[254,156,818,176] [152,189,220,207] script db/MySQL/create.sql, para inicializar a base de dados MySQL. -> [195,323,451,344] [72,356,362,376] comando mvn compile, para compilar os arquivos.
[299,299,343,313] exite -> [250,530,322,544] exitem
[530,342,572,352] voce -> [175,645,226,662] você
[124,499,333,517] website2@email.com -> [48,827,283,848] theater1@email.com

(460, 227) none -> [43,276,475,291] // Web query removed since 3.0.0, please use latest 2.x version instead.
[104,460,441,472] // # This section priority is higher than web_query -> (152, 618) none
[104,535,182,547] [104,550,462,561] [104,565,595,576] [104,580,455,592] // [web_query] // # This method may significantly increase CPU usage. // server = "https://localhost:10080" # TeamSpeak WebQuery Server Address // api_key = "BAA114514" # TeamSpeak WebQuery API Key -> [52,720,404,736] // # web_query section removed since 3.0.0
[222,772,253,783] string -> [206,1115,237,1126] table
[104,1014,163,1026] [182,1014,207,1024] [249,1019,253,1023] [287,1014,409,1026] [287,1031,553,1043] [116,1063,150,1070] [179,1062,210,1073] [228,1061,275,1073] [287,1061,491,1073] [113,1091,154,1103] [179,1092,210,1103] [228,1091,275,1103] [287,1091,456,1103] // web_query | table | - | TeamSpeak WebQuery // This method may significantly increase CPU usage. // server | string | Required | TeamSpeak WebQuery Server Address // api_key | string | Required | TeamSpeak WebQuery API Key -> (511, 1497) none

WORK REQUEST » The lines to copy are those in the listing that contain the word "since".

YOUR RESPONSE »
(460, 227) none -> [43,276,475,291] // Web query removed since 3.0.0, please use latest 2.x version instead.
[104,535,182,547] [104,550,462,561] [104,565,595,576] [104,580,455,592] // [web_query] // # This method may significantly increase CPU usage. // server = "https://localhost:10080" # TeamSpeak WebQuery Server Address // api_key = "BAA114514" # TeamSpeak WebQuery API Key -> [52,720,404,736] // # web_query section removed since 3.0.0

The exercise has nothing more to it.